Try it
Each line of the data below that contains "bottom" must be copied.

(Data excerpts)
▬▬▬▬▬▬

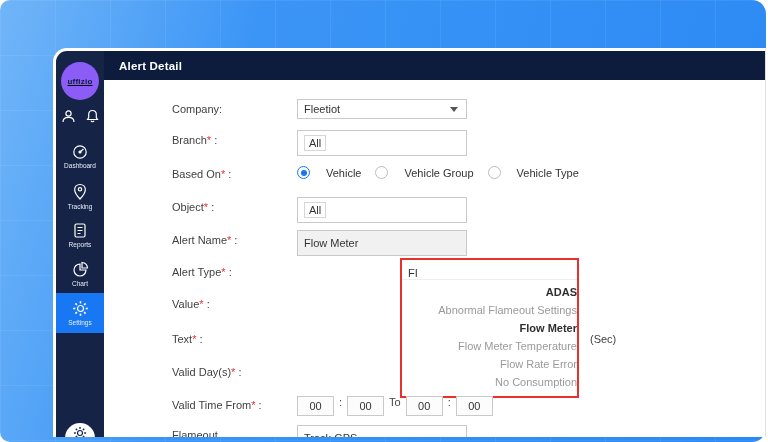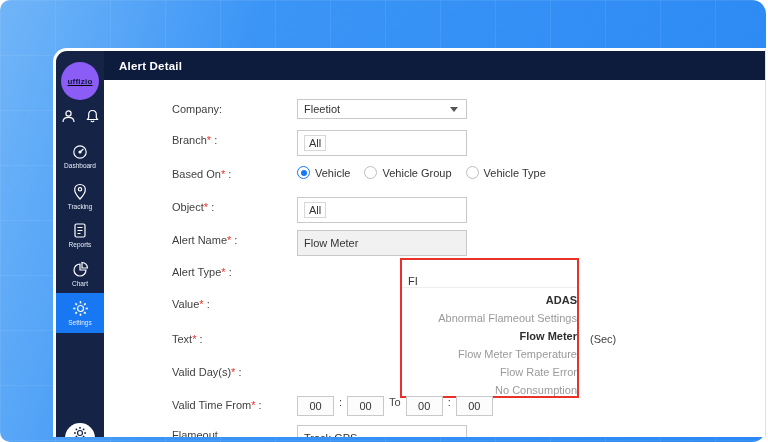--- a/index.html
+++ b/index.html
@@ -48,28 +48,28 @@
   .star { color:#e8312a; }
   .ctl { position:absolute; left:193px; top:0; }
 
   .inputbox { width:170px; height:20px; border:1px solid #c9c9c9; background:#fff; display:flex; align-items:center; padding:12px 6px; font-size:11px; color:#333; }
   .inputbox.gray { background:#f1f1f1; }
   .selectbox { width:170px; height:20px; border:1px solid #c9c9c9; background:#fff; display:flex; align-items:center; justify-content:space-between; padding:0 8px 0 6px; font-size:11px; color:#333; }
   .caret { width:0; height:0; border-left:4px solid transparent; border-right:4px solid transparent; border-top:5px solid #555; }
   .chip { border:1px solid #d7d7d7; background:#fff; padding:0 4px; height:16px; line-height:15px; font-size:11px; color:#333; }
 
   .radios { display:flex; align-items:center; gap:14px; margin-top:2px; }
-  .radio-opt { display:flex; align-items:center; gap:5px; font-size:11px; color:#333; }
+  .radio-opt { display:flex; align-items:center; gap:16px; font-size:11px; color:#333; }
   .rdot { width:13px; height:13px; border-radius:50%; border:1.5px solid #bdbdbd; background:#fff; position:relative; }
   .rdot.sel { border-color:#1877F2; }
   .rdot.sel::after { content:""; position:absolute; left:2.5px; top:2.5px; width:6px; height:6px; border-radius:50%; background:#1877F2; }
 
   
   .red-box { position:absolute; left:296px; top:178px; width:179px; height:140px; border:2px solid #e8312a; background:#fff; }
-  .atype-input { height:28px; border-bottom:1px solid #eee; display:flex; align-items:flex-end; padding:0 6px; font-size:11px; color:#333; }
+  .atype-input { height:20px; border-bottom:1px solid #eee; display:flex; align-items:flex-end; padding:0 6px; font-size:11px; color:#333; }
   .dd-panel { padding-top:3px;text-align:right; }
   .dd-item { height:18px; line-height:18px; font-size:11px; white-space:nowrap; overflow:hidden; }
   .dd-item.g { font-weight:bold; color:#2f2f2f; padding-left:9px; }
   .dd-item.o { color:#9a9a9a; padding-left:20px; }
 
   .unit { position:absolute; left:486px; top:4px; font-size:11px; color:#3f3f3f; }
 
   .timegrp { display:flex; gap:5px; margin-top:1px; font-size:11px; color:#333; }
   .tbox { width:37px; height:20px; border:1px solid #c9c9c9; background:#fcfcfc; display:flex; align-items:center; justify-content:center; font-size:11px; color:#333; }
   .tsep { color:#444; }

▬▬▬▬▬▬

Response for this exercise
-  .atype-input { height:28px; border-bottom:1px solid #eee; display:flex; align-items:flex-end; padding:0 6px; font-size:11px; color:#333; }
+  .atype-input { height:20px; border-bottom:1px solid #eee; display:flex; align-items:flex-end; padding:0 6px; font-size:11px; color:#333; }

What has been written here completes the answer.